[Web page edit records]
· · · · · · ·
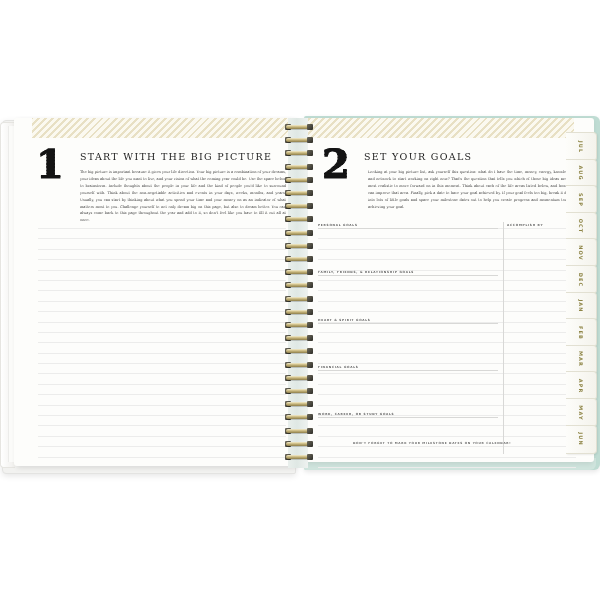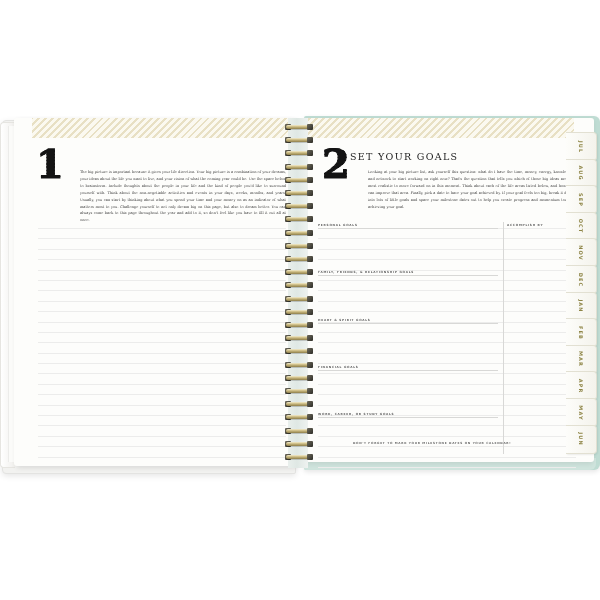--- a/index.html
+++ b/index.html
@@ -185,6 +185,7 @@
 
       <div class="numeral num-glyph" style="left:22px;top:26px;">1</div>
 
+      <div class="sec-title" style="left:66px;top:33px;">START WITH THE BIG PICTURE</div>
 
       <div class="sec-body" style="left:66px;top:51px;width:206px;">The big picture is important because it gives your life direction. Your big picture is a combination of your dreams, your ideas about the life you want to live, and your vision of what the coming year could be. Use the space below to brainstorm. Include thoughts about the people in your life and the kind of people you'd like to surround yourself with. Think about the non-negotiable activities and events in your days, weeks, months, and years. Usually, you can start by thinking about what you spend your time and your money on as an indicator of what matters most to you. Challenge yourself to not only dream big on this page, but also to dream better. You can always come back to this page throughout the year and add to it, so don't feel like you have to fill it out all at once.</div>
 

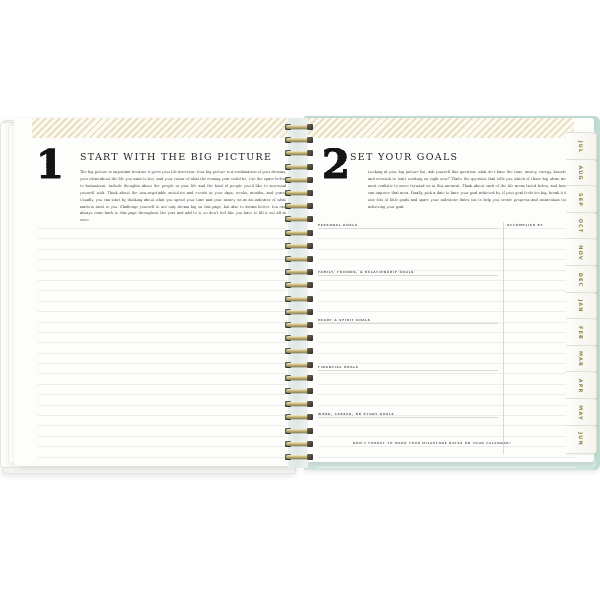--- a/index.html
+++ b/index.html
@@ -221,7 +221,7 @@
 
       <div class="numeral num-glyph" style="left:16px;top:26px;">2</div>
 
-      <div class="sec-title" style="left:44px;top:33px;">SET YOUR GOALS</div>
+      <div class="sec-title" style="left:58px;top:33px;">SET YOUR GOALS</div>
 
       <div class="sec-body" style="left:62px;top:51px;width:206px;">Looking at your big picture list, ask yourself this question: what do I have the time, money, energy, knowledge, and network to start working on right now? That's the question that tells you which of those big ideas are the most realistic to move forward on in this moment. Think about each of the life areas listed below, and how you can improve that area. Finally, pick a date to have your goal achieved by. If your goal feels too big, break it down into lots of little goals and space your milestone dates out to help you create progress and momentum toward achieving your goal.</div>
· · · · · · ·
Reproduce every line above as written, skipping pictures.

§ EXPECTED ANSWER
--- a/index.html
+++ b/index.html
@@ -185,6 +185,7 @@
 
       <div class="numeral num-glyph" style="left:22px;top:26px;">1</div>
 
+      <div class="sec-title" style="left:66px;top:33px;">START WITH THE BIG PICTURE</div>
 
       <div class="sec-body" style="left:66px;top:51px;width:206px;">The big picture is important because it gives your life direction. Your big picture is a combination of your dreams, your ideas about the life you want to live, and your vision of what the coming year could be. Use the space below to brainstorm. Include thoughts about the people in your life and the kind of people you'd like to surround yourself with. Think about the non-negotiable activities and events in your days, weeks, months, and years. Usually, you can start by thinking about what you spend your time and your money on as an indicator of what matters most to you. Challenge yourself to not only dream big on this page, but also to dream better. You can always come back to this page throughout the year and add to it, so don't feel like you have to fill it out all at once.</div>
 

--- a/index.html
+++ b/index.html
@@ -221,7 +221,7 @@
 
       <div class="numeral num-glyph" style="left:16px;top:26px;">2</div>
 
-      <div class="sec-title" style="left:44px;top:33px;">SET YOUR GOALS</div>
+      <div class="sec-title" style="left:58px;top:33px;">SET YOUR GOALS</div>
 
       <div class="sec-body" style="left:62px;top:51px;width:206px;">Looking at your big picture list, ask yourself this question: what do I have the time, money, energy, knowledge, and network to start working on right now? That's the question that tells you which of those big ideas are the most realistic to move forward on in this moment. Think about each of the life areas listed below, and how you can improve that area. Finally, pick a date to have your goal achieved by. If your goal feels too big, break it down into lots of little goals and space your milestone dates out to help you create progress and momentum toward achieving your goal.</div>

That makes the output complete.